Mylands is the real deal, mate. It's the oldest family-run paint manufacturer in London, and it shows in the pigment depth. Where Mylands earns its keep is colour complexity — the paints are built up with layered pigment so they shift beautifully across the day rather than sitting flat on the wall. That's the same quality you're paying for with Farrow & Ball, but Mylands often gets less marketing tax slapped on top.
The range in our library runs to 211 colours, and the strongest families are exactly where you'd want a luxury paint to shine: 40 neutrals, 32 greens, 25 whites and 25 greys. The greens in particular are cracking. Acanthus Leaf No.12 is a proper deep, sophisticated green that holds up in north-facing rooms without going murky, and Alderman No.60 gives you a rich, grounded mid-tone that works on panelling and joinery beautifully. If you want something softer and more liveable, Amber Grey No.156 is a lovely warm greige that plays nicely with brass and natural wood.
The finishes are where Mylands quietly excels. Their Marble Matt Emulsion has a velvety depth, and the eggshell for woodwork is hard-wearing and self-levels well — fewer brush marks if you lay it off properly. The LRV range across the brand spans 4 to 91, so you've got everything from near-black drama to bright whites.

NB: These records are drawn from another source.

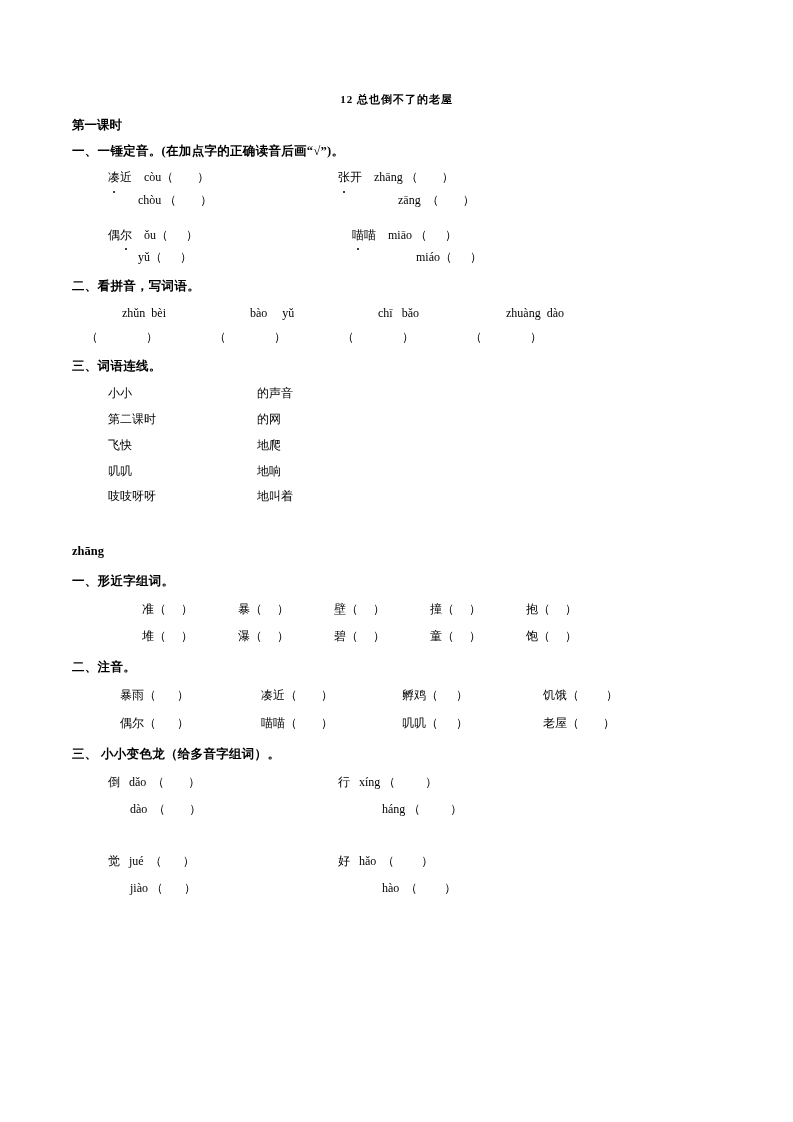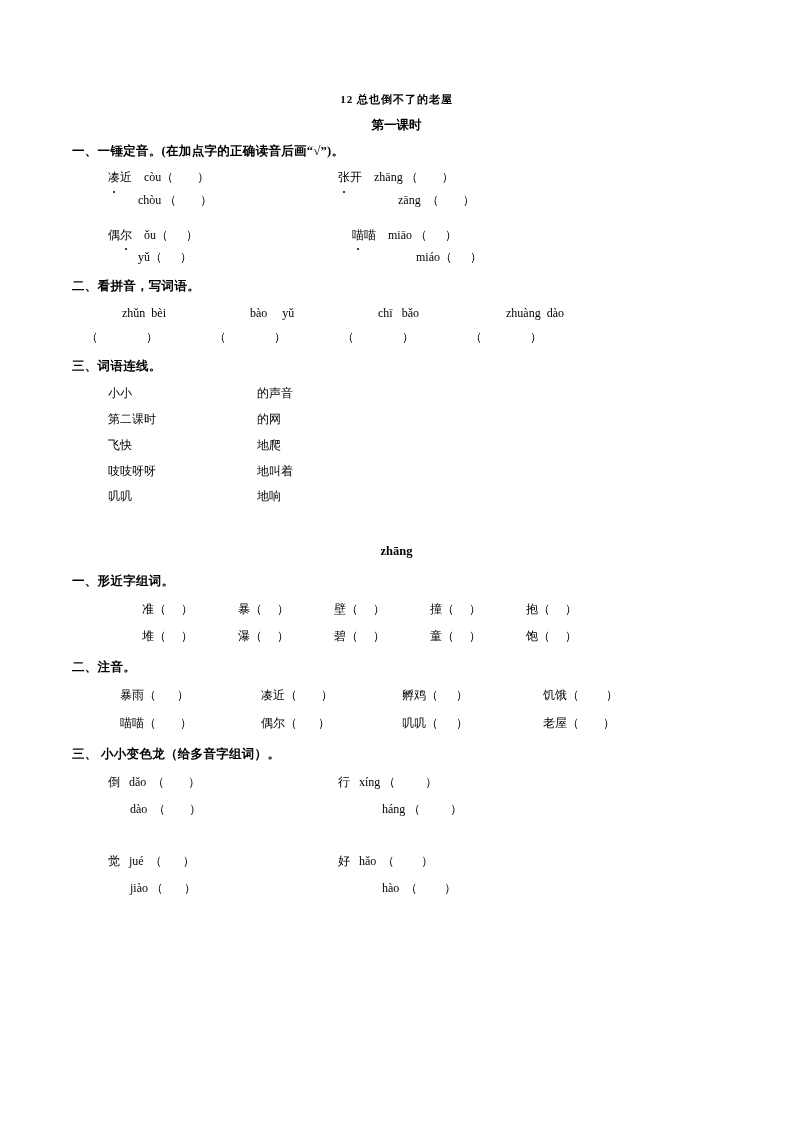"第一课时" .lesson-heading { text-align: center -> none }
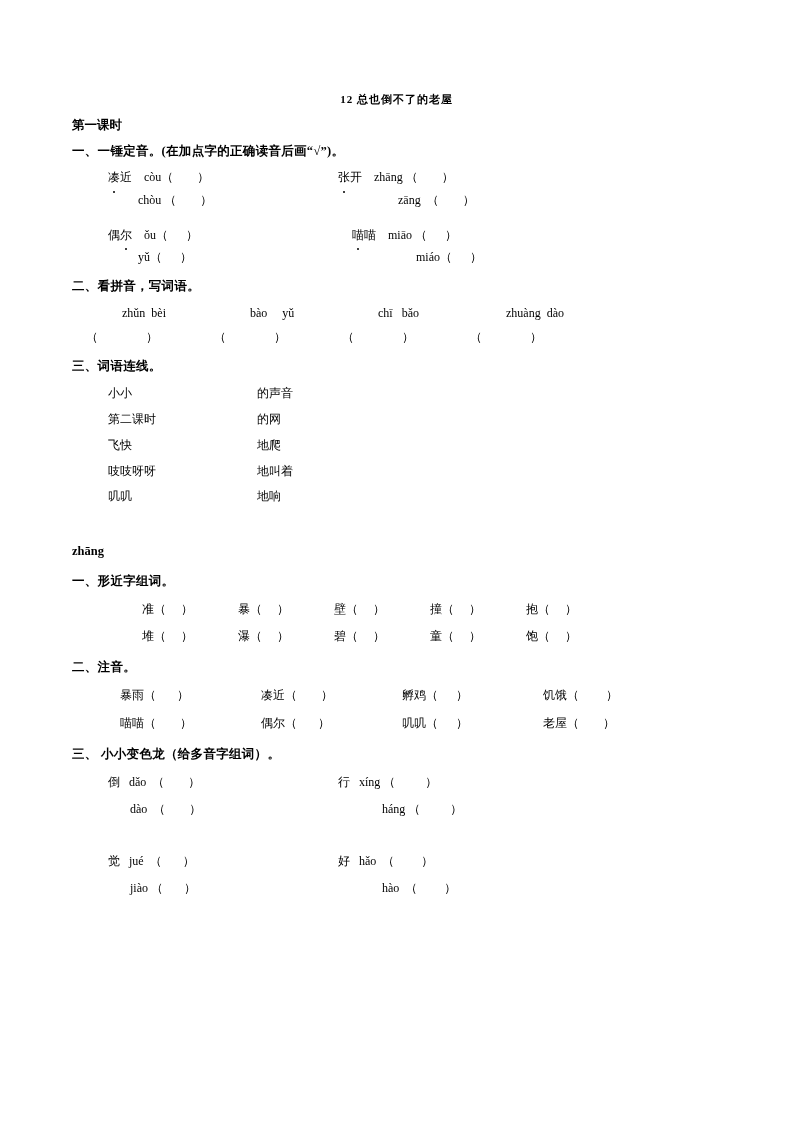"吱吱呀呀" div.match-row { order: before "叽叽" -> after "叽叽" }
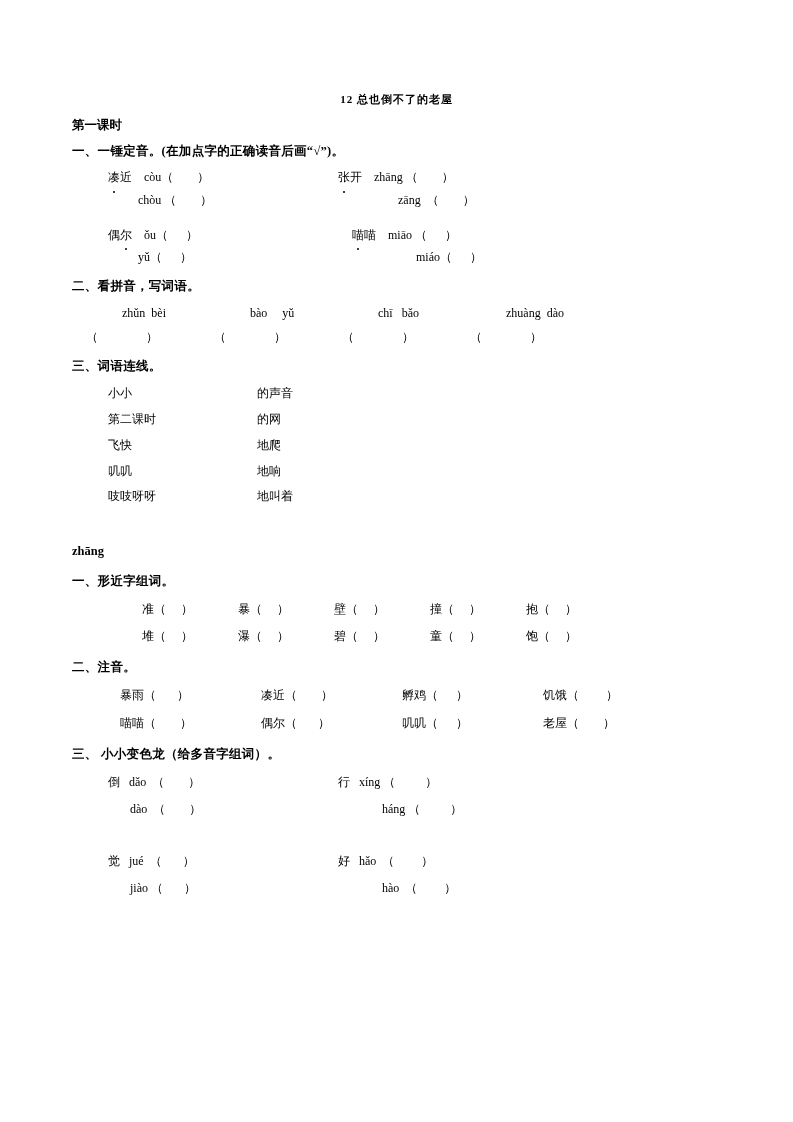"喵喵（ ）" div.zhu-cell { order: before "偶尔（ ）" -> after "偶尔（ ）" }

Now — the honest "but what about" question: is it worth it over Dulux Heritage or Little Greene? For everyday rooms where you just want a solid wall, no, you don't need it. But for a feature room, panelling, or anywhere the light moves a lot, the extra depth is genuinely noticeable. It's in the same tier as F&B and Paint & Paper Library on quality.
Practical advice: always order a sample pot and a peel-and-stick if you can, and live with it on the wall for a couple of days. Mylands colours shift more than flat trade paints, which is the whole point — but it means you need to see them in your actual light before committing.